The new rules prohibit storage of data beyond 180 days and enables individuals to seek deletion of their data from the Aarogya Setu related record within 30 days of raising the request. Further, the new norms allow collection data including demographic, contact, self-assessment and location of the infected persons or those who come in contact with the infected person.

The guidelines also lay down the procedure for handling of data by various agencies involved in controlling spread of the pandemic. The data can be shared with universities for research purposes only after delinking details through which the user can be identified.
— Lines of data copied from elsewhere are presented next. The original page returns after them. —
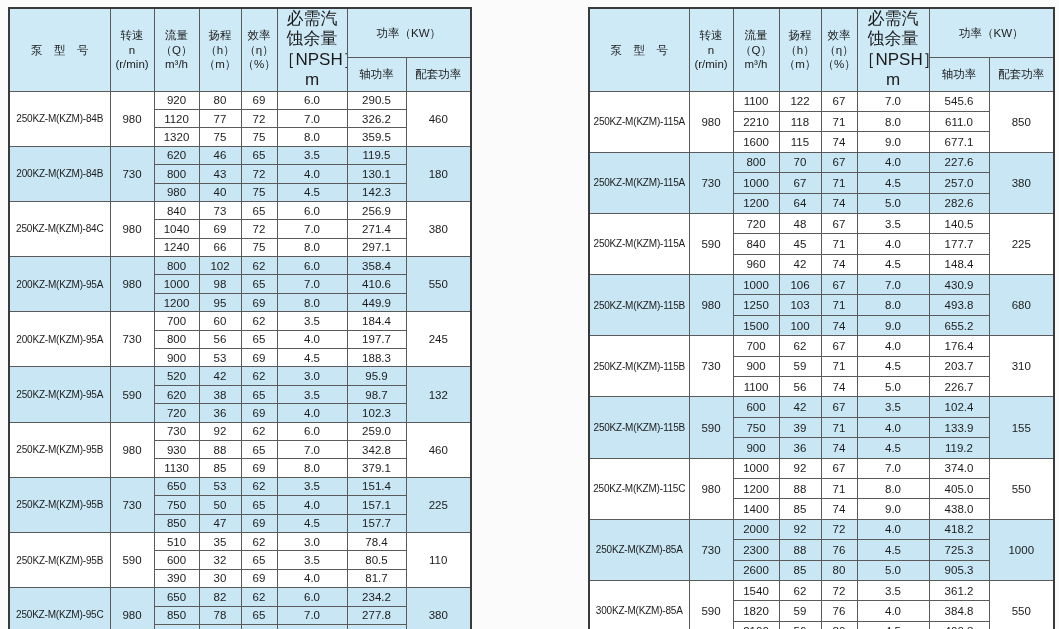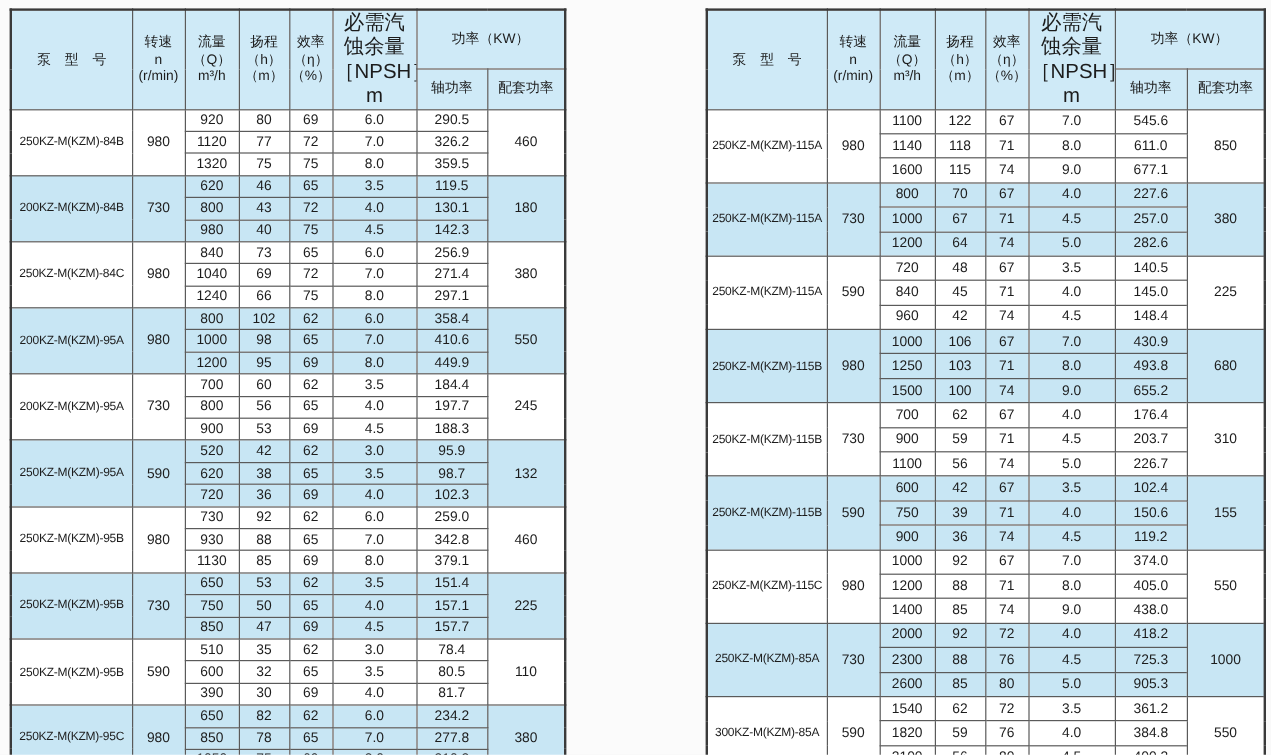"1140" td { text: 1140 -> 2210 }
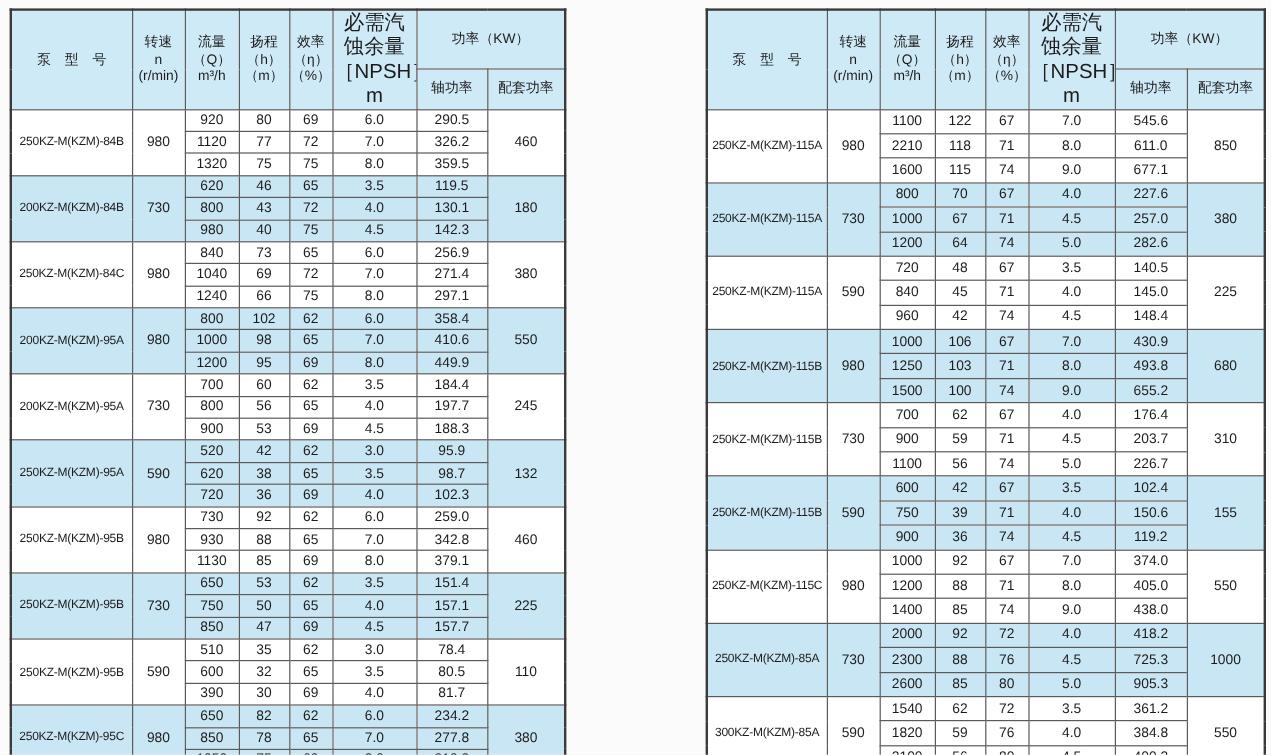"145.0" td { text: 145.0 -> 177.7 }
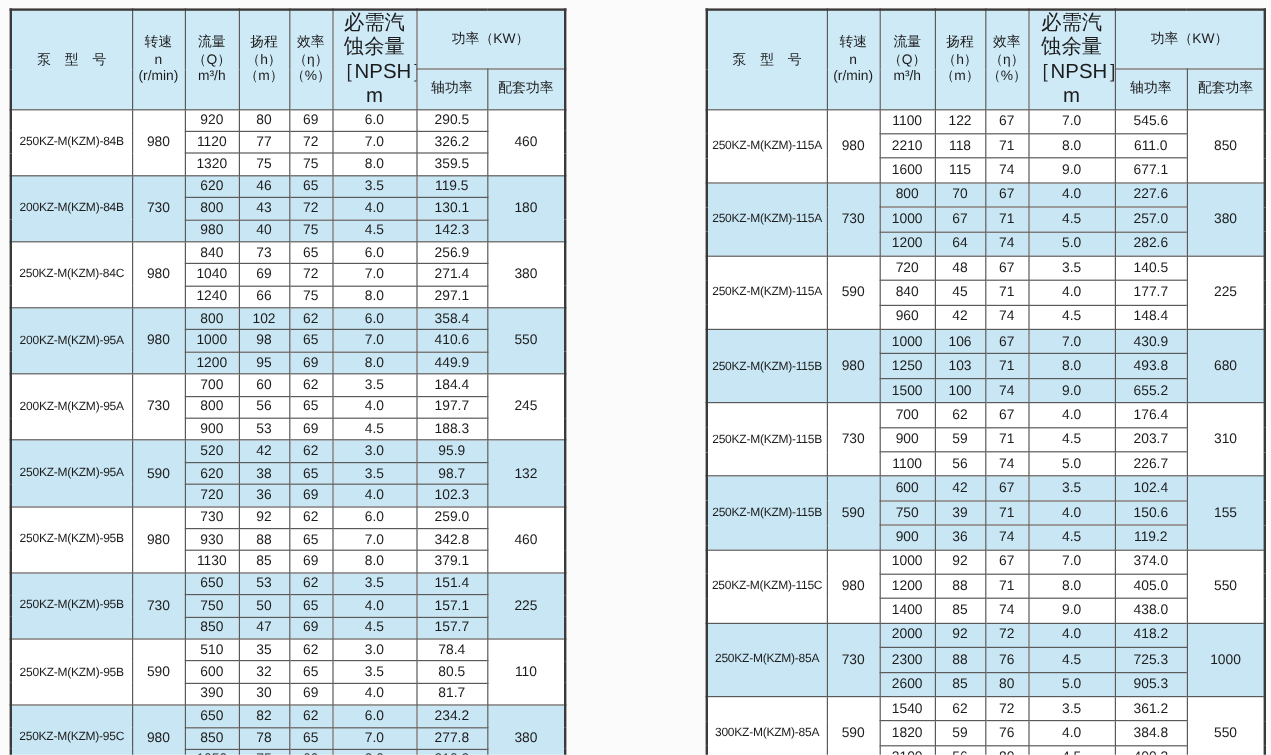"150.6" td { text: 150.6 -> 133.9 }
As per the protocol, any violation of the laid directions may lead to penalties as per section 51 to 60 of the Disaster Management Act, 2005 and other legal provisions as may be applicable. As per the Ministry of Electronics and Information Technology (MeitY), the protocol has been issued to bridge the legal gap and to address privacy related concerns.

According to the government, less than 13,000 users of Aarogya Setu have been found to be Covid-19 positive but with the app around 140,000 were traced and alerted who have come in close contact with infected person. Further, the government added that data of a non-infected person is deleted from Aarogya Setu app in 30 days – 45 days in case of tests and 60 days if a person has undergone treatment.